Dennoch irrt gewaltig derjenige, der meint, ich sei eine wehleidige Mimose, die mehr zeigt, als sie tatsächlich leidet. Im Zusammenbeißen der Zähne hätte ich ziemlich große Chancen auf einen prämierten Platz. Eine der wenigen Disziplinen, in der ich vorne läge. Ich musste einiges einstecken, was weit über das durchschnittliche Maß hinausreichte; das Leben ging nicht besonders zimperlich mit mir um.
Die Stunde läuft scheinbar besonnen ab; rein äußerlich präsentiert sie sich friedvoll: eine stumme Gruppe von Frauen, die sich beugen und strecken zur bizarren Musik. Die Qual spielt sich sowohl unter der Haut auf der physischen wie auch auf psychischen Ebene und tastet sich an meine existenziellen Grenzen heran. Soll mich das Yoga schaffen? Ich schaue mich flüchtig um und forsche erfolglos nach Zeichen einer ähnlichen Verzweiflung. Später erfahre ich von Beata, dass sie genauso litt und in sich flüsterte in Richtung Frau Müller: „Ich bringe dich um“.

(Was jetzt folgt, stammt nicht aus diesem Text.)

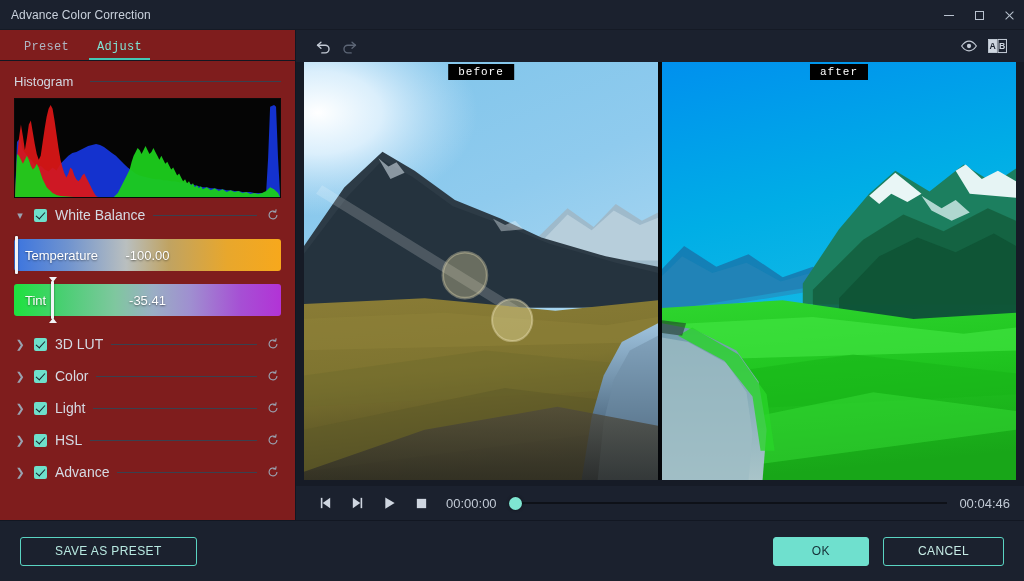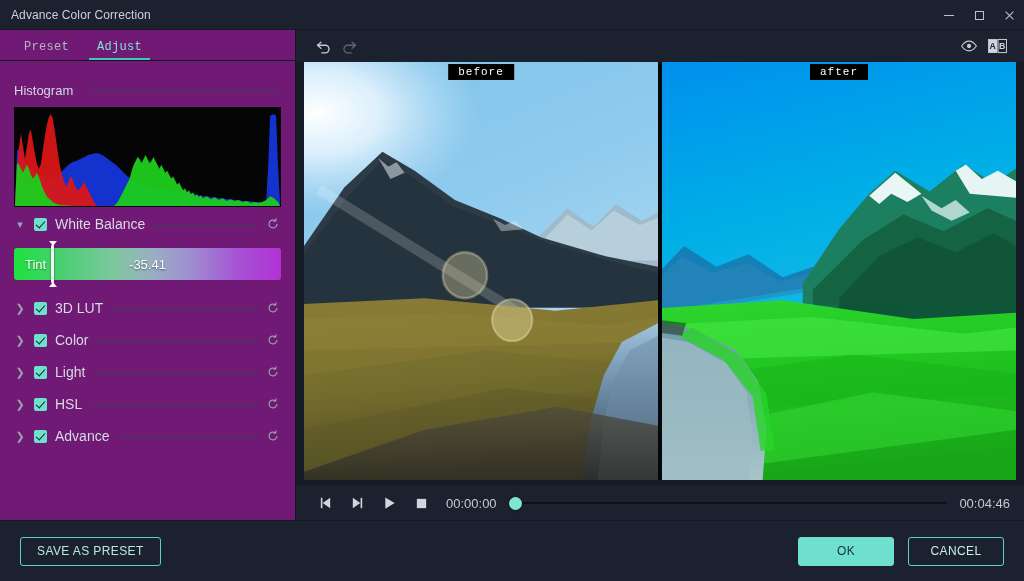"Preset" .leftpanel { background: #701a75 -> #7f1d1d }
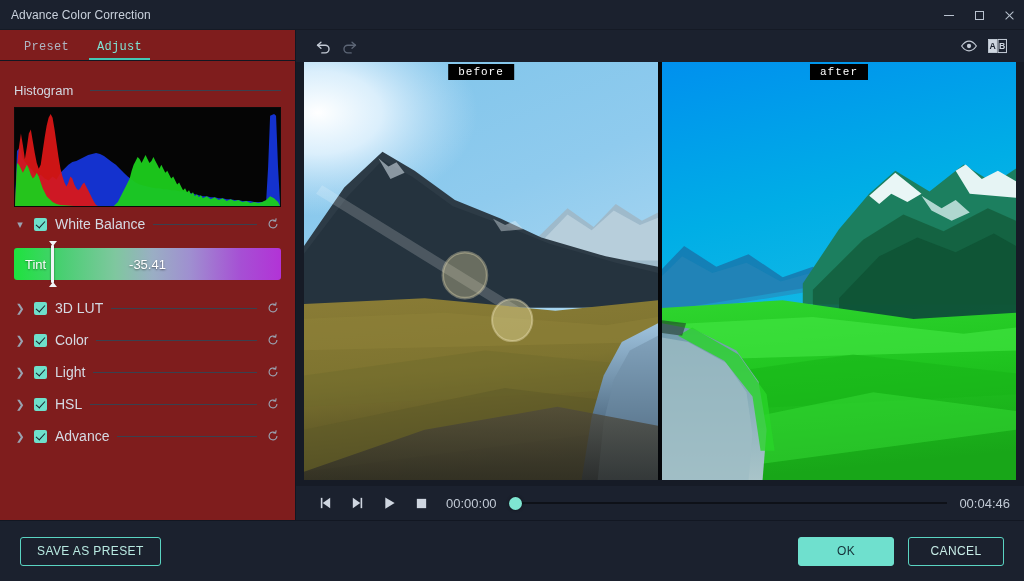"Histogram" .sectionhead { margin-top: 16px -> 7px }
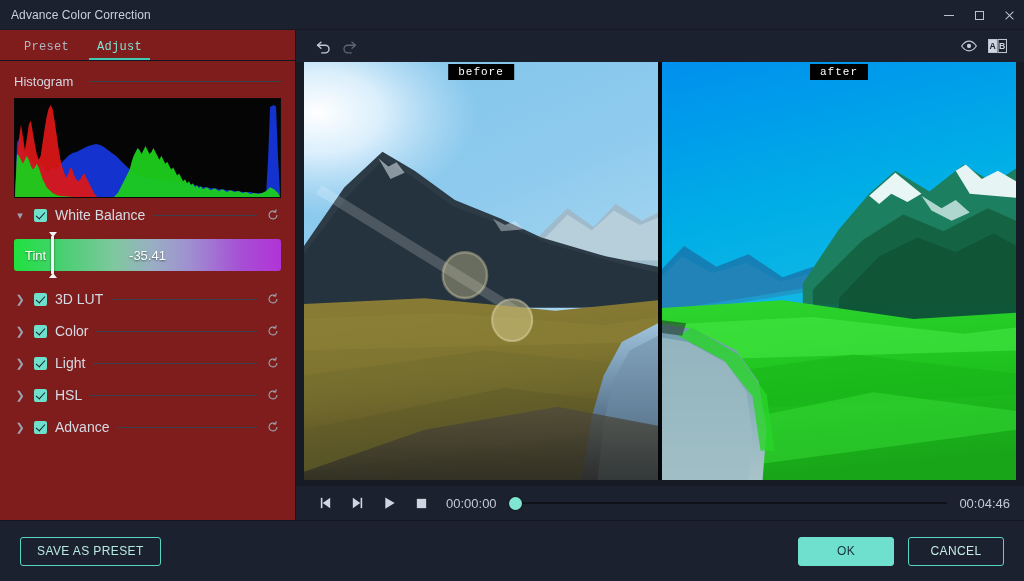"Temperature" div.slider { html: none -> <div> <span></span> <span>Temperature</span> <span>-100.00</span> <span></span> </div> }
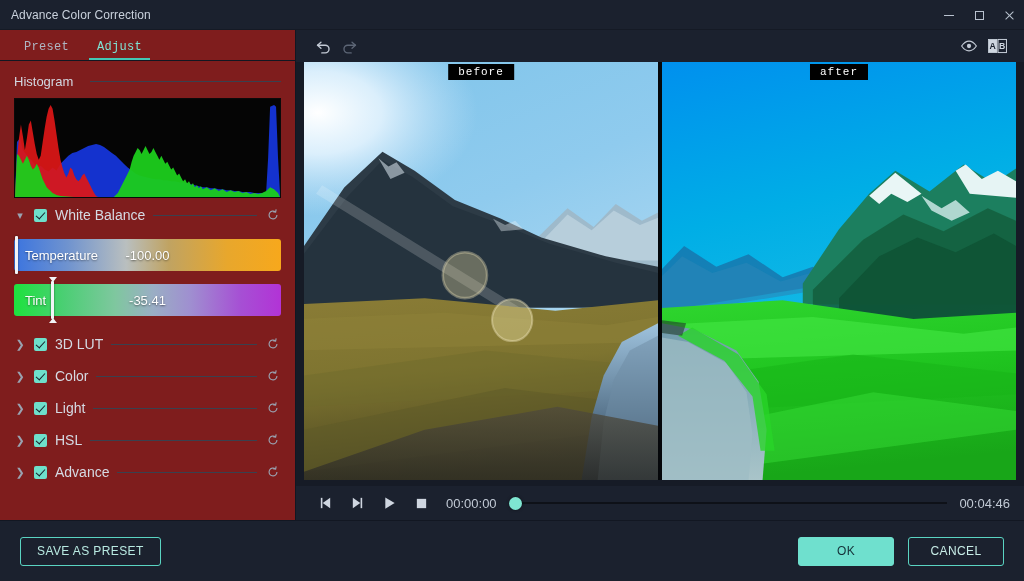"SAVE AS PRESET" .btn { padding: 0 16px -> 0 34px }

Es liegt nicht am Schweregrad der Übungen, sie sind in sich erträglich. Die Folter wird erst durch das unendliche Wiederholen oder das ewige Ausharren in einer Position erzeugt. Das ist die wirkliche Tortur. Ich werde zu einer Yoga-Fackel!
An der Schwelle zum Losbrüllen vor Schmerzen, kommt das erlösende Ende. Ich bleibe noch eine Weile sitzen, übermannt von einem beinahe Glücksgefühl, dass es endlich vorbei ist. Die Welt erscheint mir ein wenig erträglicher. Wenn ich diese Stimmung festhalten könnte! Sie fließt ins Herz und besänftigt seinen chaotischen Rhythmus. Ich stütze mich zittrig mit beiden Händen und hieve mich schwankend zum aufrechten Gang.